Throughout 2019, state, local, tribal, and territorial (SLTT) government entities increasingly encounter ransomware attacks resulting in significant network downtime, delayed services to constituents, and costly remediation efforts. Currently, Ryuk ransomware is one of the most prevalent variants in the SLTT threat landscape, with infections doubling from the second to the third quarter of the year. The increase in Ryuk infections was so great that the MS-ISAC saw twice as many infections in July compared to the first half of the year. In the third quarter alone, the MS-ISAC observed Ryuk activity across 14 states.

What it is

Ryuk is a type of crypto-ransomware that uses encryption to block access to a system, device, or file until a ransom is paid. Ryuk is often dropped on a system by other malware, most notably TrickBot, (featured in last quarter’s Threat of the Quarter) or gains access to a system via Remote Desktop Services. Ryuk demands payment via Bitcoin cryptocurrency and directs victims to deposit the ransom in a specific Bitcoin wallet. The ransom demand is typically between 15-50 Bitcoins, which is roughly $100,000-$500,000 depending on the price conversion. Once on a system, Ryuk will spread through the network using PsExec or Group Policy trying to infect as many endpoints and servers as possible. Then the malware will begin the encryption process, specifically targeting backups, and successfully encrypting them in most cases.

Ryuk is often the last piece of malware dropped in an infection cycle that starts with either Emotet or TrickBot. Multiple malware infections may greatly complicate the process of remediation. The MS-ISAC observed an increase in cases where Emotet or TrickBot are the initial infections and multiple malware variants are dropped onto the system with the end result being a Ryuk infection. For example, the MS-ISAC recently assisted in an incident where TrickBot successfully disabled the organization's endpoint antivirus application, spread throughout their network, and ended up infecting hundreds of endpoints and multiple servers. Since TrickBot is a banking trojan, it likely harvested and exfiltrated financial account information on the infected systems prior to dropping the Ryuk ransomware infection. Ryuk was dropped throughout the network, encrypting the organization’s data and backups, leaving ransom notes on the machines.

How it Works

Ryuk is primarily spread via other malware dropping it onto an existing infected system. Finding the dropper on a system for analysis is difficult due to the fact that the main payload deletes it after the initial execution.

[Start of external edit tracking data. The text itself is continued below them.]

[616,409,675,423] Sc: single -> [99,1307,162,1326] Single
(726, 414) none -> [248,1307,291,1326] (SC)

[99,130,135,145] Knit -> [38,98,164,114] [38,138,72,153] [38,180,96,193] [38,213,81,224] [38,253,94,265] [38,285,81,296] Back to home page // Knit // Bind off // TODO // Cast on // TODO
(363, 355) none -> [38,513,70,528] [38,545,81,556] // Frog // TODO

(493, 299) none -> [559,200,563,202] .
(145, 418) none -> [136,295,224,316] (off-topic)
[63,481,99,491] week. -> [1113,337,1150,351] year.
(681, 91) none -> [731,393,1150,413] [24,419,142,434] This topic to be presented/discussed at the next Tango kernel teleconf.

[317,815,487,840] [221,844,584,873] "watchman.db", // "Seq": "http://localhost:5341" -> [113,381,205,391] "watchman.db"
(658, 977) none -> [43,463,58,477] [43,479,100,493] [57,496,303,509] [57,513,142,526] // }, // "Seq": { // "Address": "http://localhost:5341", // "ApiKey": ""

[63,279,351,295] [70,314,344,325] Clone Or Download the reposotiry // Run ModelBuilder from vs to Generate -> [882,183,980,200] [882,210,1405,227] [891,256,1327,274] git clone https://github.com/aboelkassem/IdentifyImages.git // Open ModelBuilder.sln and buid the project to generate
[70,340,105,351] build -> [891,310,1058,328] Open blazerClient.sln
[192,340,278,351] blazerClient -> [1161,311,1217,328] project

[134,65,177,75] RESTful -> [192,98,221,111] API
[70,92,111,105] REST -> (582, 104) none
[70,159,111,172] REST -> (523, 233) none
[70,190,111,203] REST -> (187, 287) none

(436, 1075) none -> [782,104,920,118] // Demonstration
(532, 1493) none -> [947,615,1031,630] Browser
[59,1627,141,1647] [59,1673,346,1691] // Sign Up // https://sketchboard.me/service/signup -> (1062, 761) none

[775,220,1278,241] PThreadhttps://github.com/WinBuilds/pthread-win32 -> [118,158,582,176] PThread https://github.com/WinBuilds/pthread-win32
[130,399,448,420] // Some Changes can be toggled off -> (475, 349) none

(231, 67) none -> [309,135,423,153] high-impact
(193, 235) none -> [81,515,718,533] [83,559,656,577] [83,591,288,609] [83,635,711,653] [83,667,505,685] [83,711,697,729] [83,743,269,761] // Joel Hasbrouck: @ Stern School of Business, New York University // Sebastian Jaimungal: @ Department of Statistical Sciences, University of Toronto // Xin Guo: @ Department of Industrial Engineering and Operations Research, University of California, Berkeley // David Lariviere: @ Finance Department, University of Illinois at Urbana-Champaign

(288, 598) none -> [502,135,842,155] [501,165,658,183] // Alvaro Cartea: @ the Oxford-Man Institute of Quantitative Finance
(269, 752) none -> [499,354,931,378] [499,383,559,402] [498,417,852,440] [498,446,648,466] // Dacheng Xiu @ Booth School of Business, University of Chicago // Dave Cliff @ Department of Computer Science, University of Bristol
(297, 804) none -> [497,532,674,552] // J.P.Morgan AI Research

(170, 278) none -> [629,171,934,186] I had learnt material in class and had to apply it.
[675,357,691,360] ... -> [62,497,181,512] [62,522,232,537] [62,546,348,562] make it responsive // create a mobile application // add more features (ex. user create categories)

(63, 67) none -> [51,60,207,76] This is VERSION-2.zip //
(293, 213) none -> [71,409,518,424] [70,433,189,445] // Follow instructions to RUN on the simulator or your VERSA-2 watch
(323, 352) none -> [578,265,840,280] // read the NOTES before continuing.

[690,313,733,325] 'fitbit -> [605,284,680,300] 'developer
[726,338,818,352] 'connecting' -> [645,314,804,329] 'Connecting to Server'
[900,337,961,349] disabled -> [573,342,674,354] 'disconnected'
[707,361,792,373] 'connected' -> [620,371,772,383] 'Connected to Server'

The dropper creates a file for the payload to be saved to; however, if the file creation fails, the dropper will then try to write it into its own directory. The dropper contains 32 and 64 bit modules of the ransomware. Once the file is created the dropper then checks what process is currently running and writes in the appropriate module (32 or 64 bit).

Following the execution of the main payload and the deletion of the dropper, the malware attempts to stop antivirus and antimalware related processes and services. It uses a preconfigured list which can kill more than 40 processes and 180 services through taskkill and netstop commands. This preconfigured list is made up of antivirus processes, backups, databases, and document editing software.

Additionally, the main payload is responsible for increasing persistence in the registry and injecting malicious payloads into several processes, such as the remote process. The process injection allows the malware to gain access to the volume shadow service and delete all shadow copies, including those used by third-party applications. Most ransomware uses the same, or similar, techniques to delete shadow copies, but does not delete ones from third-party applications. Ryuk achieves this by resizing the volume shadow service storage. Once resized, the malware can force the deletion of third party application shadow copies. These techniques greatly complicate the mitigation process, as it hinders an organization's ability to restore systems to a pre-infection state.  Furthermore, it will go after and delete multiple files that have backup related extensions and any backups that are currently connected to the infected machine or network. These anti-recovery tools used are quite extensive and more sophisticated than most types of ransomware, making recovery nearly impossible unless external backups are saved and stored offline.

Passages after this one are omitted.